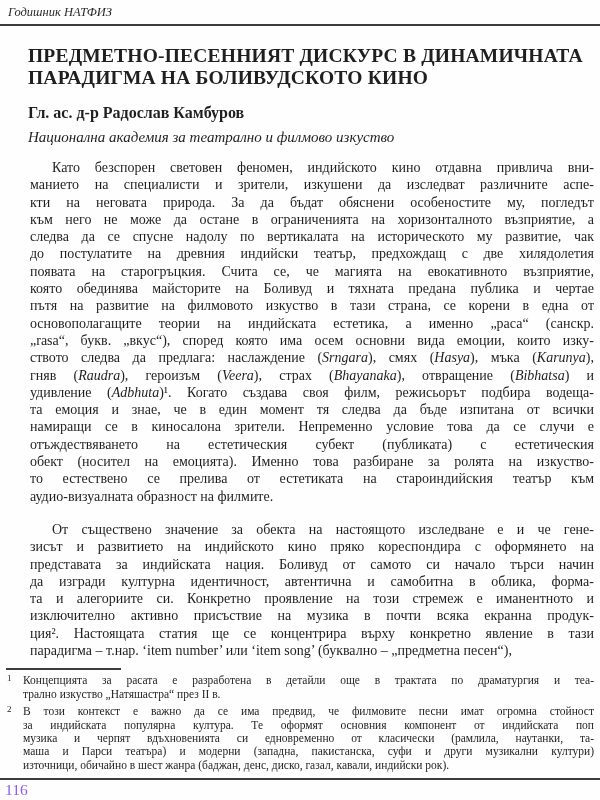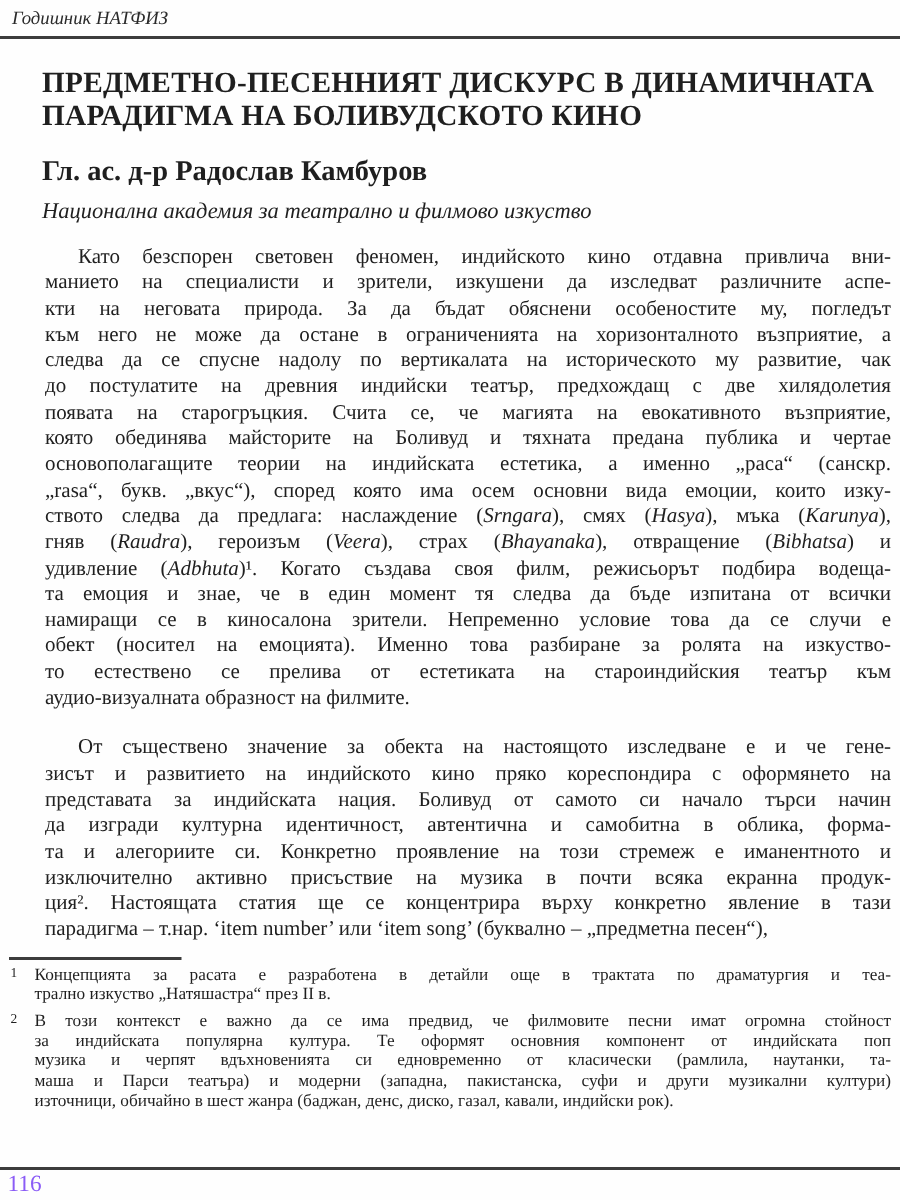"Гл. ас. д-р Радослав Камбуров" .author { font-size: 19px -> 16px }
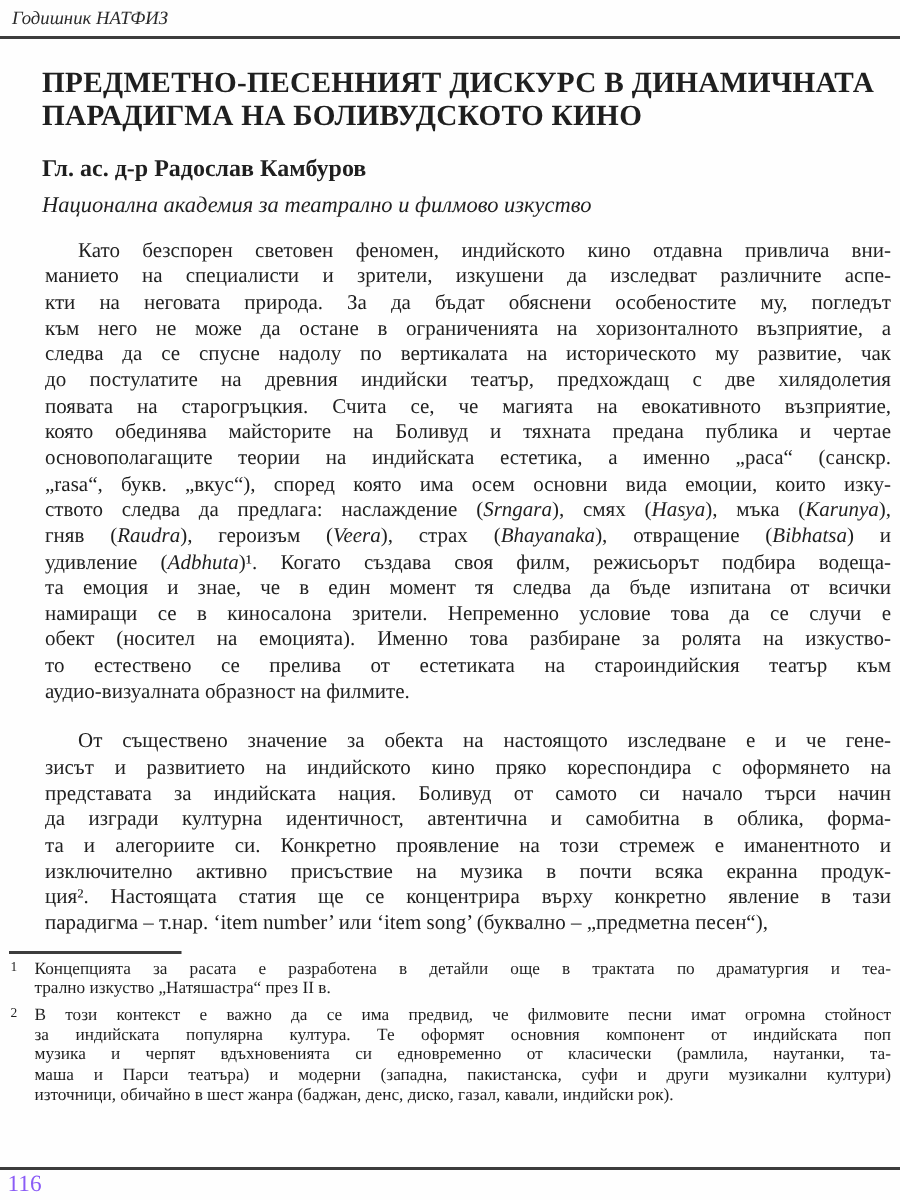"пътя на развитие на филмовото" div.line { html: none -> <div>пътя на развитие на филмовото изкуство в тази страна, се корени в една от</div> }
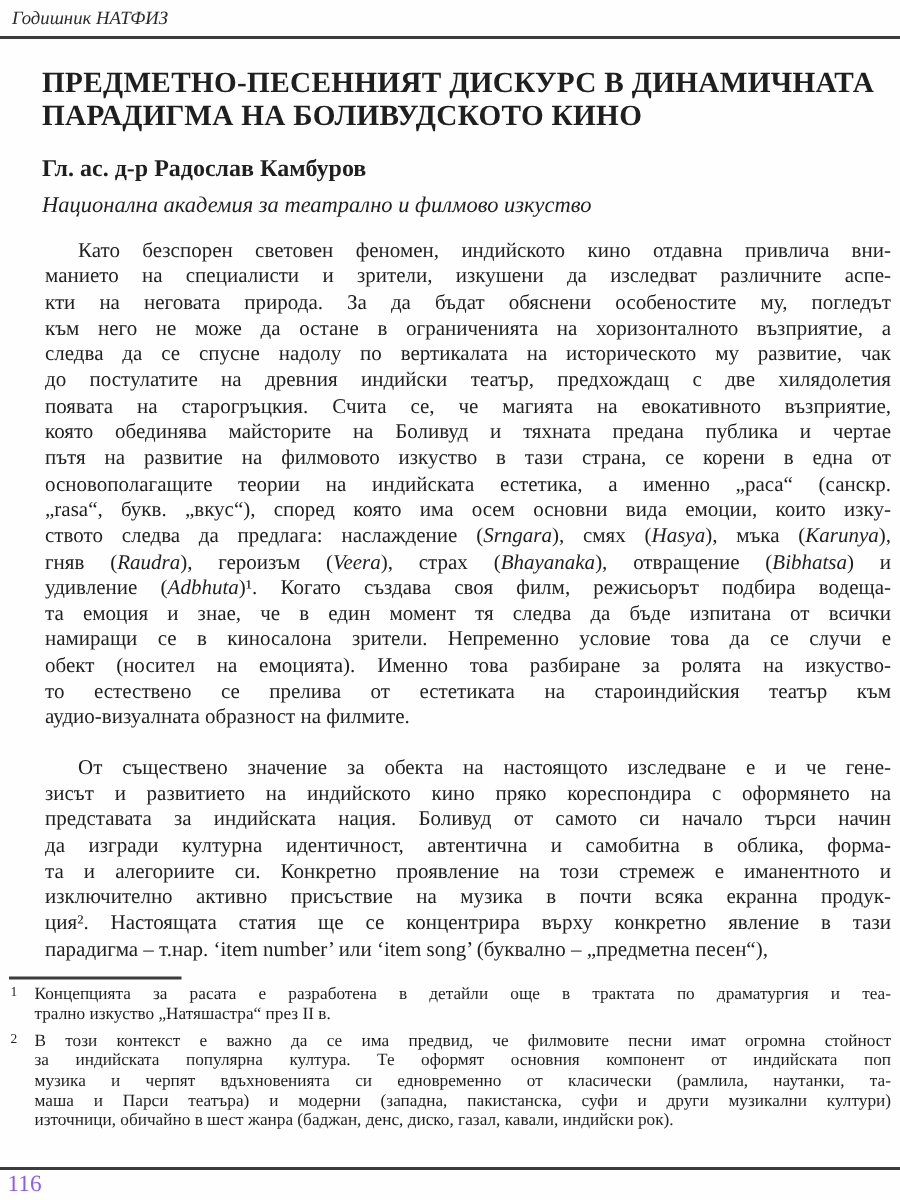"отъждествяването на естетическия субект" div.line { html: none -> <div>отъждествяването на естетическия субект (публиката) с естетическия</div> }
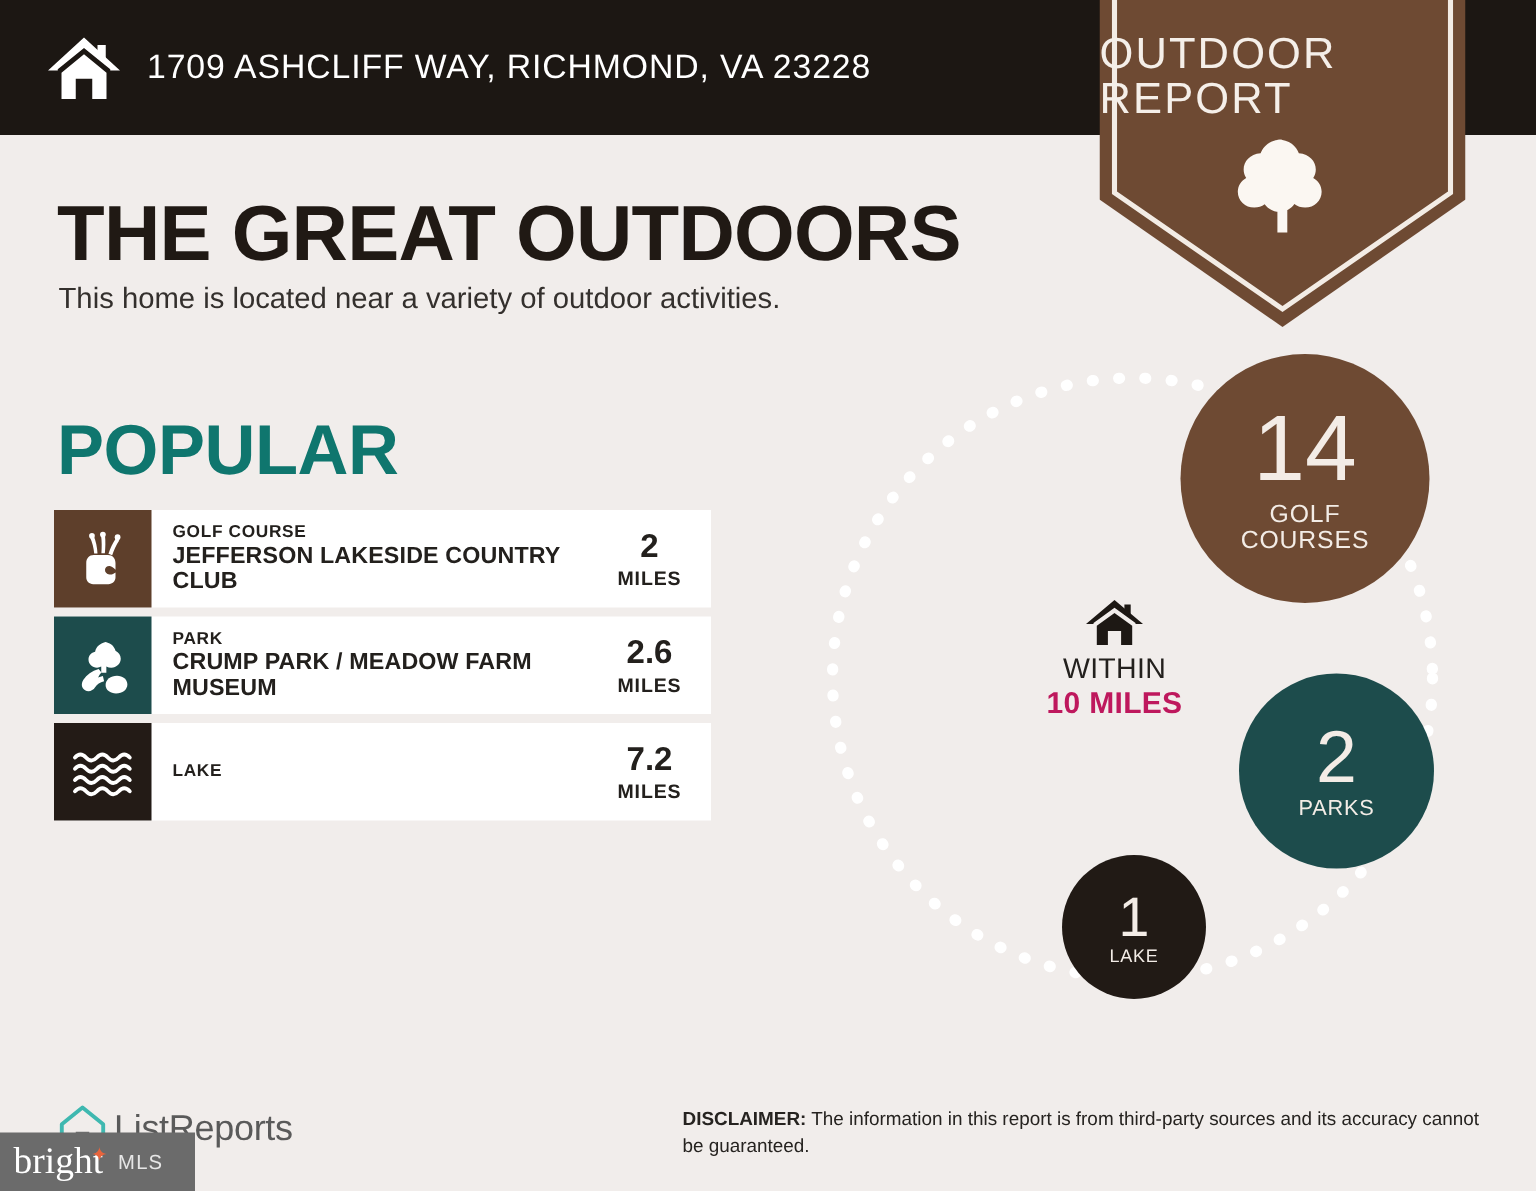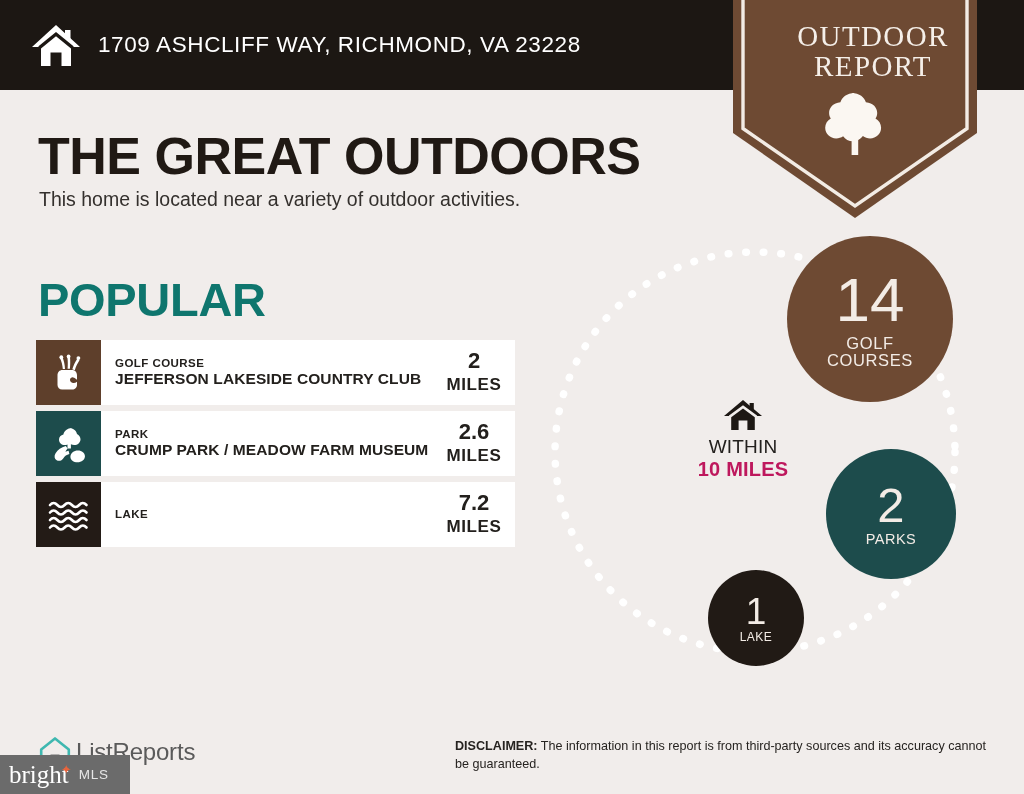"OUTDOOR" #badge-text { font-family: Liberation Serif, serif -> none; text-align: center -> none }
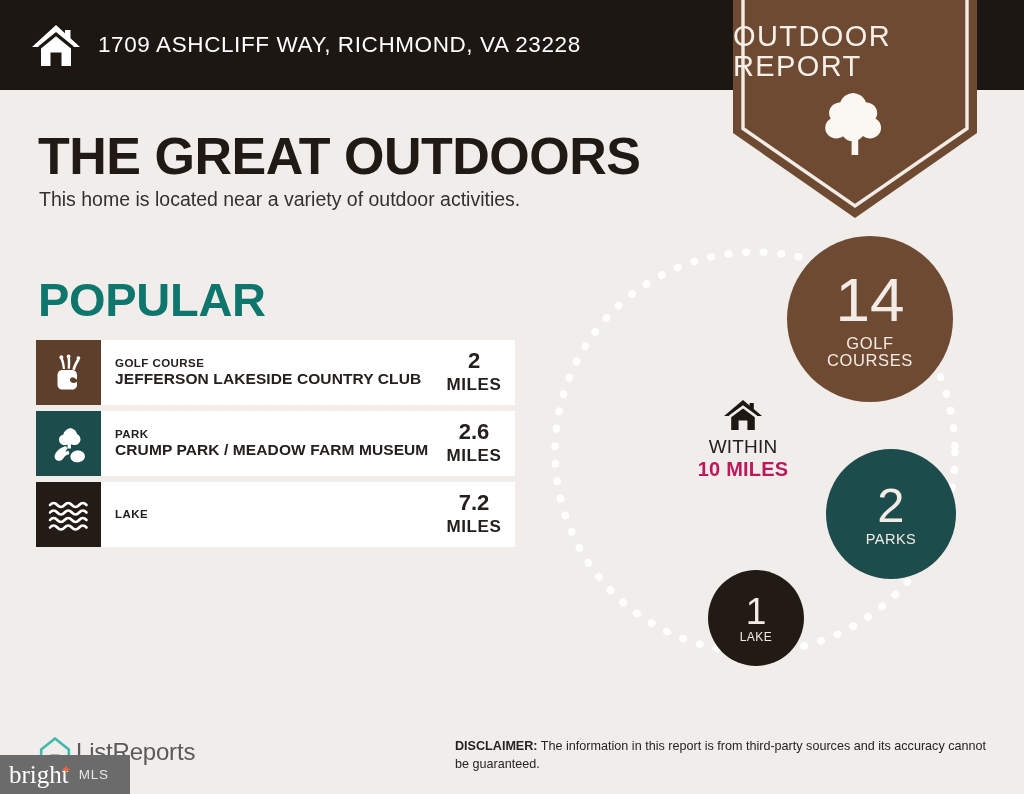"GOLF COURSE" #popular-list { width: 479px -> 438px }
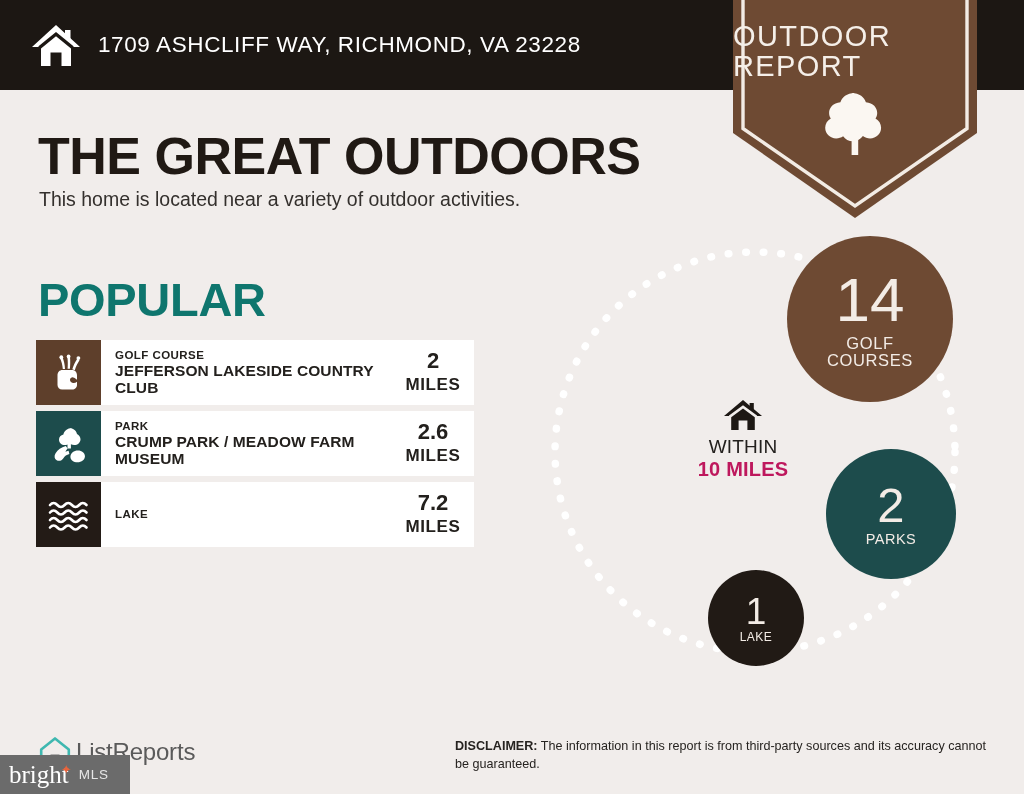"MILES" .dist-unit { font-size: 17px -> 13px }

────────────────────────────────────────

Word for word and without any pictures, return all of the lines above.

"Гл. ас. д-р Радослав Камбуров" .author { font-size: 19px -> 16px }
"пътя на развитие на филмовото" div.line { html: none -> <div>пътя на развитие на филмовото изкуство в тази страна, се корени в една от</div> }
"отъждествяването на естетическия субект" div.line { html: none -> <div>отъждествяването на естетическия субект (публиката) с естетическия</div> }
"OUTDOOR" #badge-text { font-family: Liberation Serif, serif -> none; text-align: center -> none }
"GOLF COURSE" #popular-list { width: 479px -> 438px }
"MILES" .dist-unit { font-size: 17px -> 13px }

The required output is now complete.